Washington Post: Would Obama consider Ray Kelly for Homeland Security?
It was no surprise that during interviews with Univision and other Spanish-language stations that aired this week, immigration reform was the most discussed issue for President Obama. With the U.S. Senate and House in disagreement over provisions of an overhaul, and Democrats and Republicans vying for the votes of a growing demographic, that was expected.
But while the president was not asked, nor did he speak, about the George Zimmerman-Trayvon Martin case in Sanford, Fla., one that has spawned heated discussions about racial profiling across the country, he did speculate about a possible candidate for Homeland Security chief, someone who has become a lightning rod on the issue.
New York City Police Commissioner Ray Kelly would be “well-qualified” to run the Department of Homeland Security, Obama said in an interview with Univision’s affiliate in the New York/New Jersey area. He hasn’t actually named Kelly as his choice to replace outgoing Homeland Security Secretary Janet Napolitano, who is leaving to head the University of California system.
Was putting such a strong endorsement out there a first step toward seeing how Kelly’s name is received, or was it a case of the president being polite when being put on the spot? Obama said the commissioner “might be very happy where he is.” If Kelly isn’t, though, Obama said he’d want to know about it. “I think Ray Kelly is one of the best there is,” Obama said.
Never shy New York politicians are weighing in. Kelly has the bipartisan support of Sen. Charles Schumer, a New York Democrat, and Congressman Peter King, a New York Republican. Rep. Carolyn Maloney (D-N.Y.) called Kelly “uniquely qualified” for the job, in the New York Daily News. She cited, in addition to NYPD experience, his work during the Clinton administration, leading the U.S. border patrol and overseeing enforcement agents at the Treasury Department.
However, Rep. Hakeem Jeffries (D-N.Y.) on Wednesday said the New York City police commissioner would be a “poor choice” to head Homeland Security. OnMSNBC’s “All In with Chris Hayes,” Jeffries said: “He’s been a good administrator, and perhaps I could even support his potential appointment to this position in the absence of the massive aggressive stop-and-frisk program that he’s run, and the unconstitutional Muslim surveillance program, but that’s kind of like saying, I had a good year, if you don’t count the winter, spring, and fall.”
Jeffries called for “an effective balance between national security or effective law enforcement on the one hand and a healthy respect for our civil rights and civil liberties on the other.”
New York is currently defending the legality of the stop-and-frisk policies expanded and endorsed by Kelly and Mayor Michael Bloomberg, who has said, “I think we disproportionately stop whites too much and minorities too little.”
An analysis this year by the New York Civil Liberties Union highlighted “racial disparities” and “ineffectiveness” when it came to the program’s recovery of illegal guns.
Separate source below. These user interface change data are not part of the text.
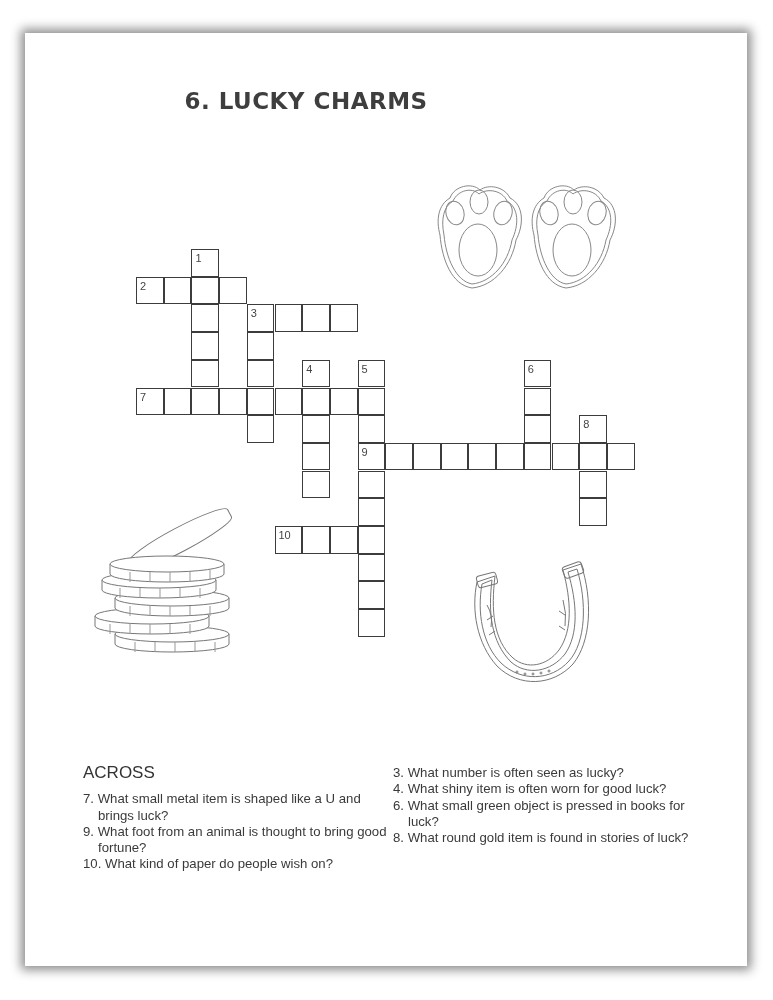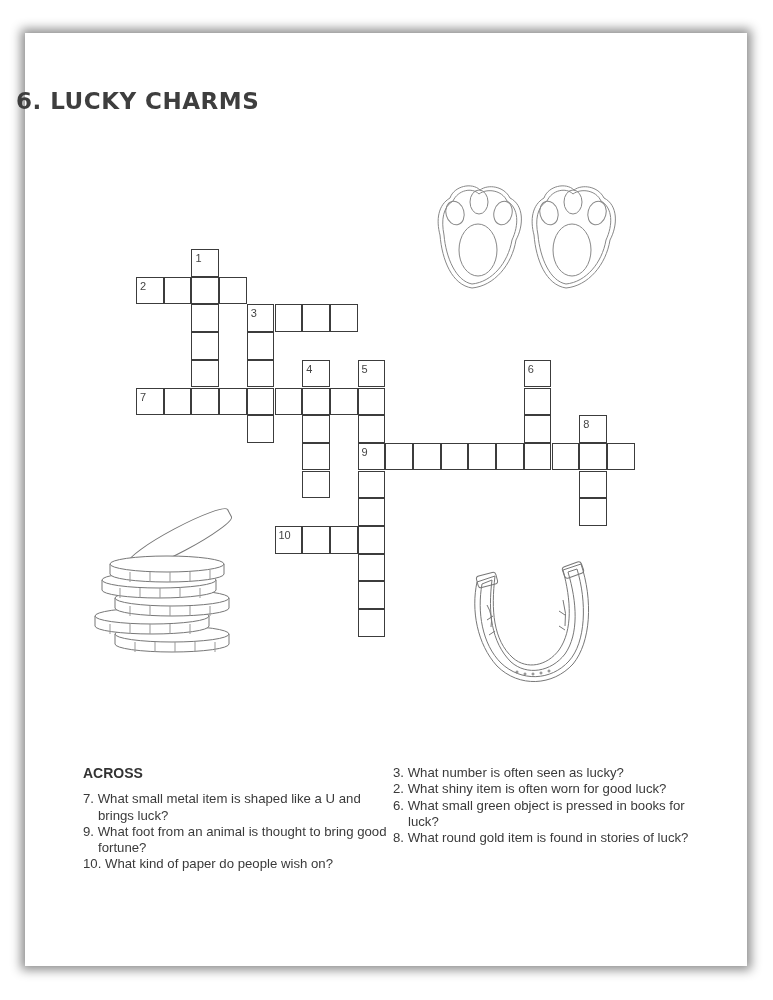--- a/index.html
+++ b/index.html
@@ -5,7 +5,7 @@
   html, body { margin:0; padding:0; }
   body { width:773px; height:1000px; background:#ffffff; position:relative; overflow:hidden; font-family:"Liberation Sans", sans-serif; }
   .page-shadow { position:absolute; left:25px; top:33px; width:722px; height:933px; background:#fff; box-shadow: 0 0 10px 4px rgba(0,0,0,0.45); }
-  .title { position:absolute; left:16px; width:612px; top:88px; font-family:"DejaVu Sans", sans-serif; font-weight:bold; font-size:23px; color:#3e3e3e; letter-spacing:0.5px; }
+  .title { position:absolute; left:0; width:612px; top:88px; text-align:center; font-family:"DejaVu Sans", sans-serif; font-weight:bold; font-size:23px; color:#3e3e3e; letter-spacing:0.5px; }
   .grid { position:absolute; left:0; top:0; width:773px; height:1000px; }
   .cell { position:absolute; width:27.7px; height:27.6px; box-sizing:border-box; border:1.2px solid #3c3c3c; background:#fff; }
   .cell .num { position:absolute; left:3px; top:2px; font-size:11px; color:#444; font-family:"Liberation Sans", sans-serif; }

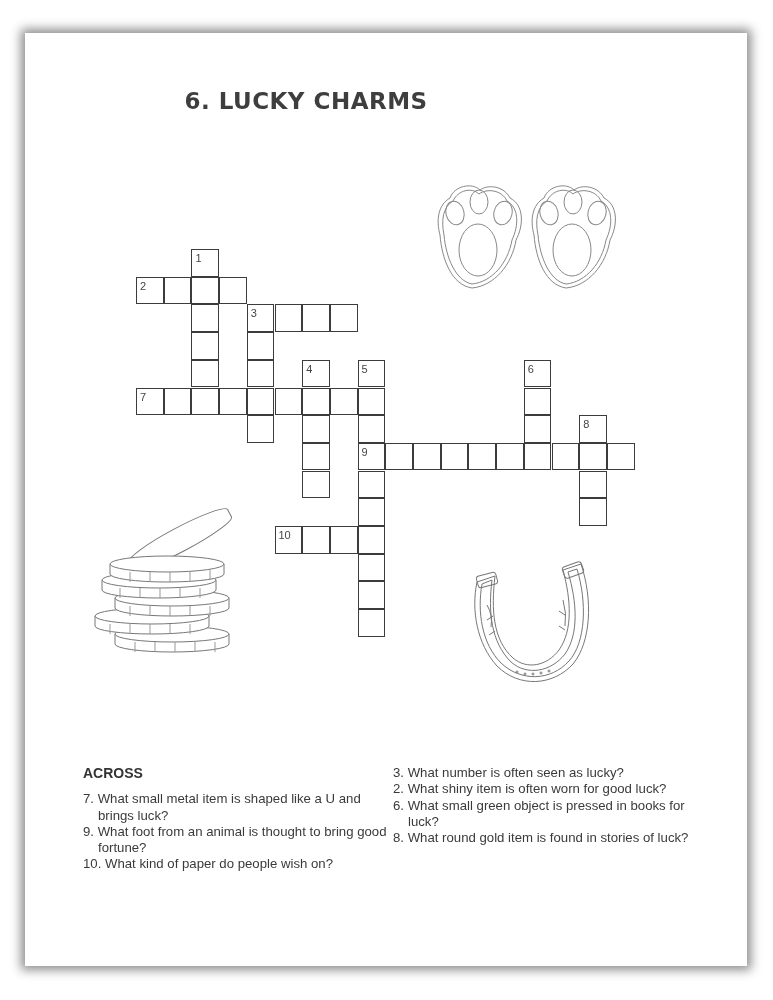--- a/index.html
+++ b/index.html
@@ -10,7 +10,7 @@
   .cell { position:absolute; width:27.7px; height:27.6px; box-sizing:border-box; border:1.2px solid #3c3c3c; background:#fff; }
   .cell .num { position:absolute; left:3px; top:2px; font-size:11px; color:#444; font-family:"Liberation Sans", sans-serif; }
   .clues { position:absolute; top:765px; font-size:13.2px; color:#3a3a3a; line-height:16.3px; }
-  .clues h3 { margin:0 0 10px 0; font-size:14px; font-weight:bold; color:#333; }
+  .clues h3 { margin:0 0 10px 0; font-size:17px; font-weight:normal; color:#333; }
   .clue { padding-left:15px; text-indent:-15px; }
   .clue.wide { padding-left:22px; text-indent:-22px; }
   .across { left:83px; width:305px; }

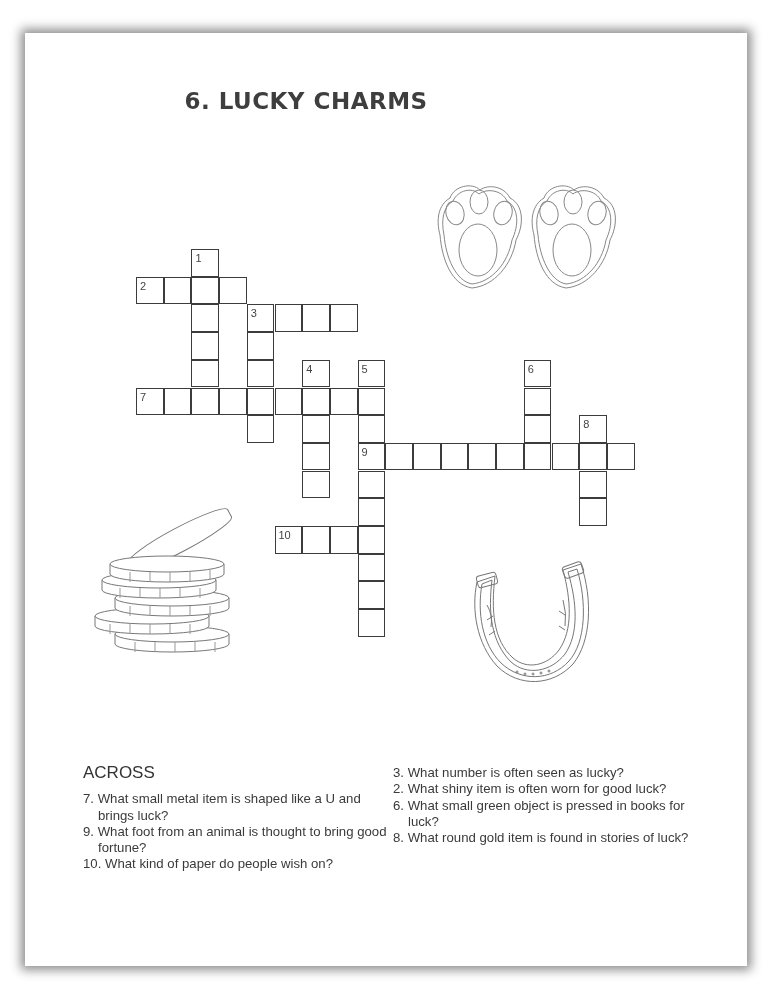--- a/index.html
+++ b/index.html
@@ -189,7 +189,7 @@
 
 <div class="clues down">
   <div class="clue">3. What number is often seen as lucky?</div>
-  <div class="clue">2. What shiny item is often worn for good luck?</div>
+  <div class="clue">4. What shiny item is often worn for good luck?</div>
   <div class="clue">6. What small green object is pressed in books for luck?</div>
   <div class="clue">8. What round gold item is found in stories of luck?</div>
 </div>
The report said: “Last year, the NYPD stopped and interrogated people 532,911 times, a 448-percent increase in street stops since 2002 – when police recorded 97,296 stops during Mayor Bloomberg’s first year in office. Nine out of 10 of people stopped were innocent, meaning they were neither arrested nor ticketed. About 87 percent were black or Latino.” Grounds for stops include “furtive movements.”
Kelly has also been criticized for post 9/11 surveillance of Muslim citizens, mosques and community organizations, as detailed in reporting by the Associated Press.
According to King, who has heard from those close to Kelly, the NYPD chief is “not saying no” to the idea of serving in Obama’s cabinet.
A criticism of Obama has been that in trying for common ground with opponents, he takes some of the most loyal members of his base, particularly African Americans, for granted. In The Washington Post this week, Janet Langhart Cohen urged the president, in his second term and after the Zimmerman verdict, to speak out about issues of concern to African Americans, including “unfair stop-and-frisk policies.”
Expect the questions and the expectations to get more pointed if Kelly is indeed a serious candidate for the Homeland Security post, with a line being drawn from profiling protests to the police commissioner’s record in New York.